WHAT NEEDS TO BE DONE: The line holding "- In the end, I" is the last one to output; start at the first line of the data, keep every line in between exactly, and leave out pictures.

DATA PROVIDED:
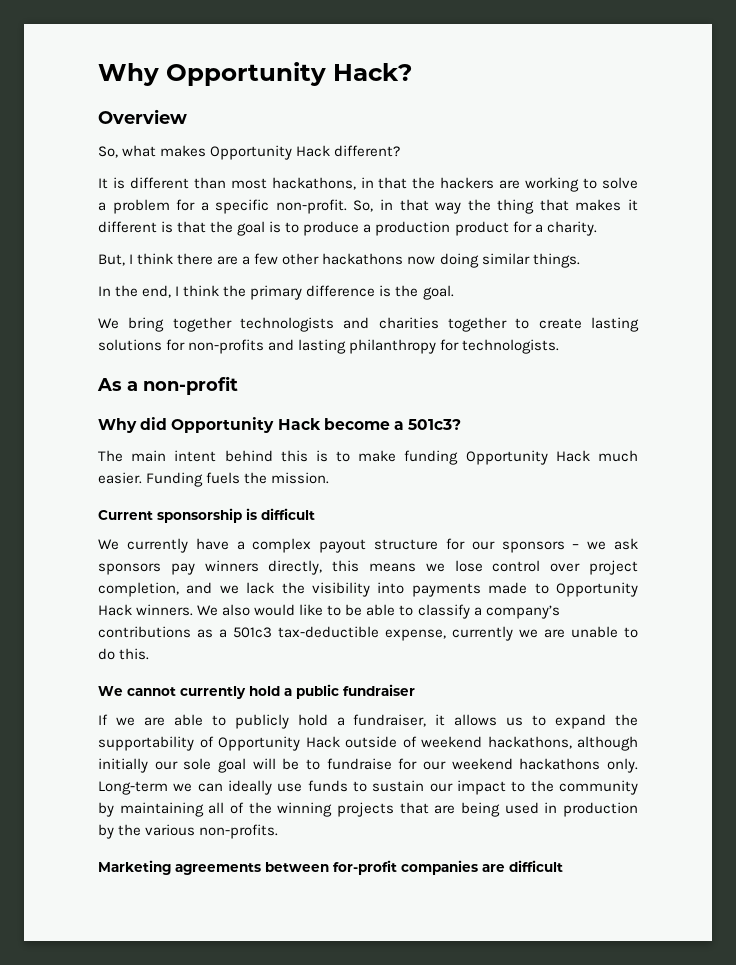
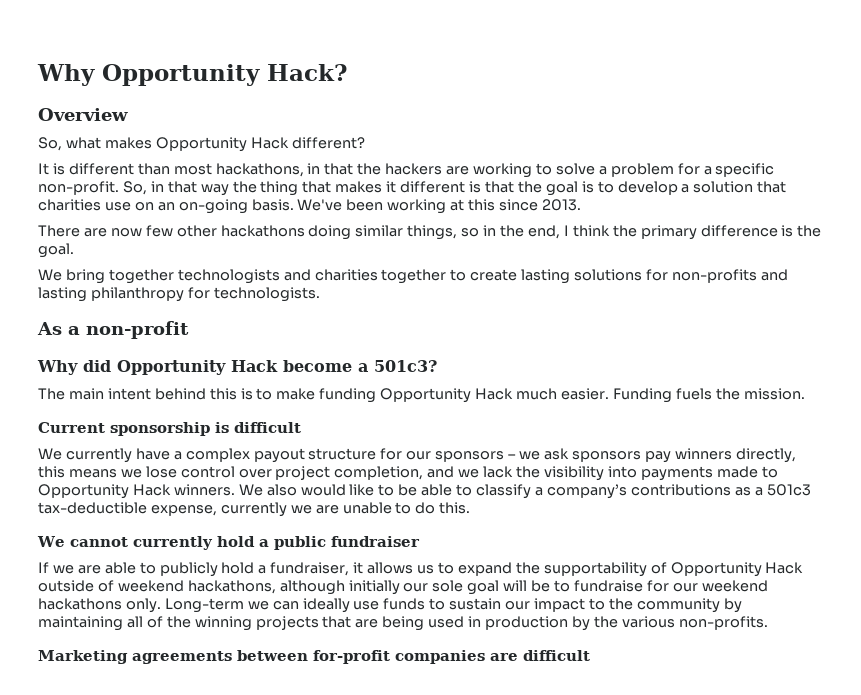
- So, in that way the thing that makes it different is that the goal is to produce a production product for a charity.
- But, I think there are a few other hackathons now doing similar things.
- In the end, I think the primary difference is the goal.
+ So, in that way the thing that makes it different is that the goal is to develop a solution that charities use on an on-going basis. We've been working at this since 2013.
+ There are now few other hackathons doing similar things, so in the end, I think the primary difference is the goal.

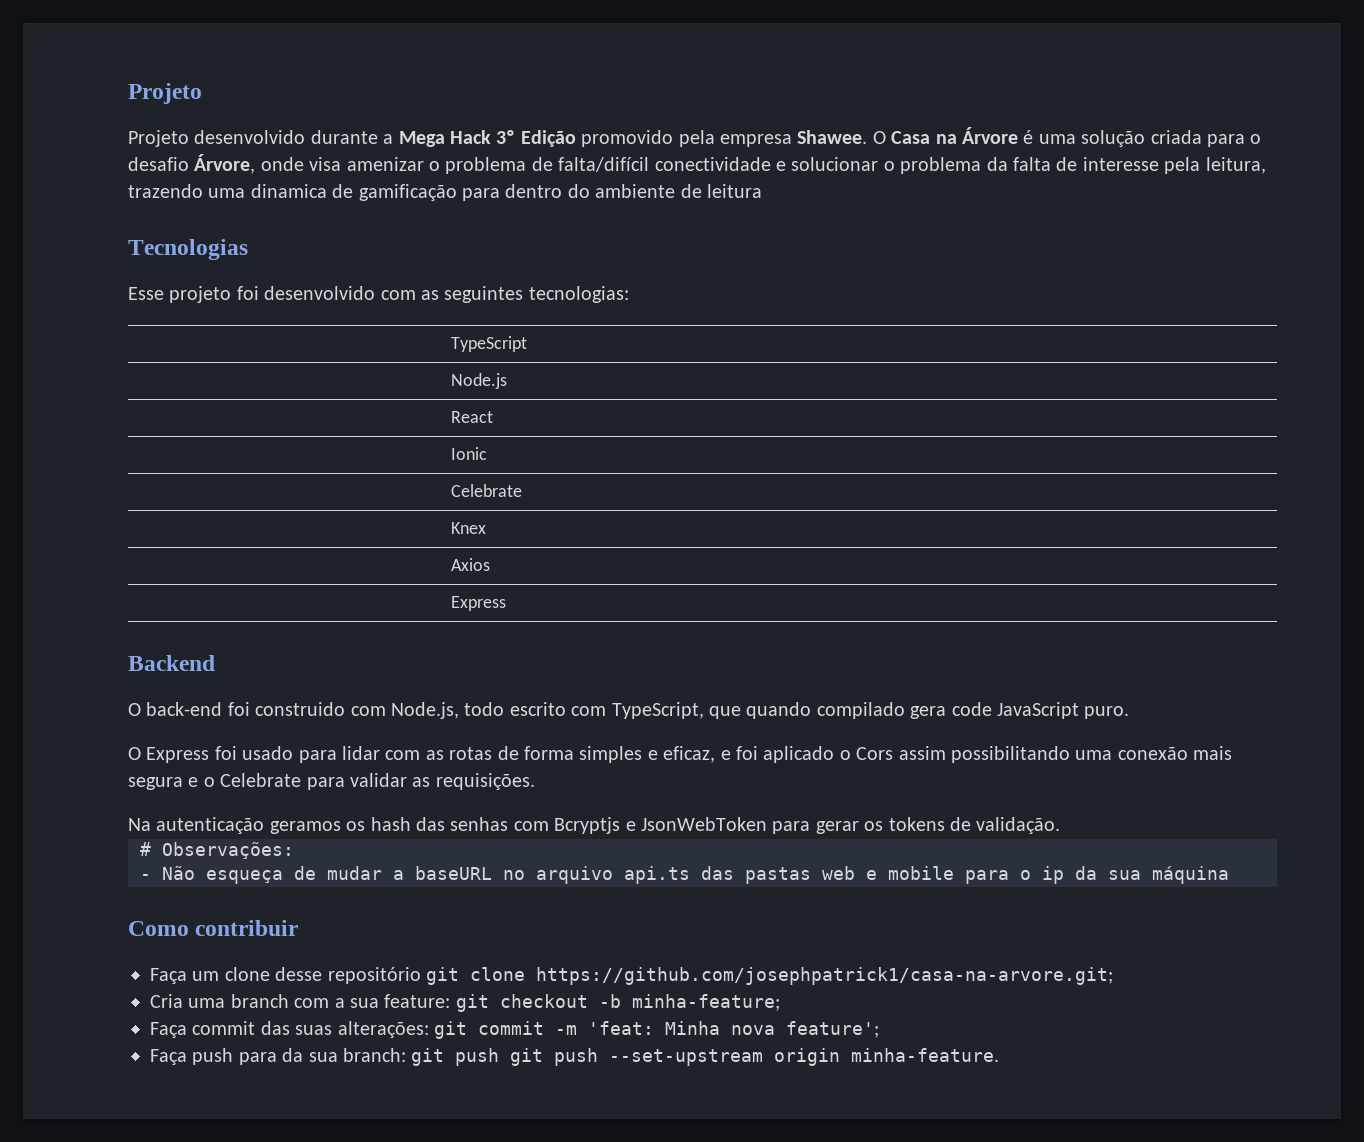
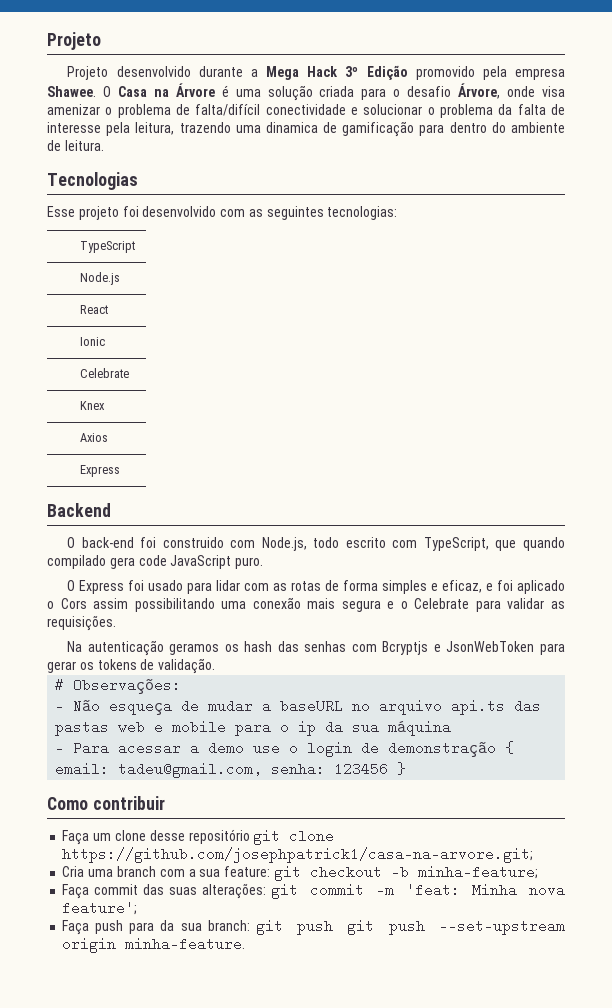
- O Casa na Árvore é uma solução criada para o desafio Árvore, onde visa amenizar o problema de falta/difícil conectividade e solucionar o problema da falta de interesse pela leitura, trazendo uma dinamica de gamificação para dentro do ambiente de leitura
+ O Casa na Árvore é uma solução criada para o desafio Árvore, onde visa amenizar o problema de falta/difícil conectividade e solucionar o problema da falta de interesse pela leitura, trazendo uma dinamica de gamificação para dentro do ambiente de leitura.
+ - Para acessar a demo use o login de demonstração { email: tadeu@gmail.com, senha: 123456 }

OUTPUT OF THE EXERCISE:
- So, in that way the thing that makes it different is that the goal is to produce a production product for a charity.
- But, I think there are a few other hackathons now doing similar things.
- In the end, I think the primary difference is the goal.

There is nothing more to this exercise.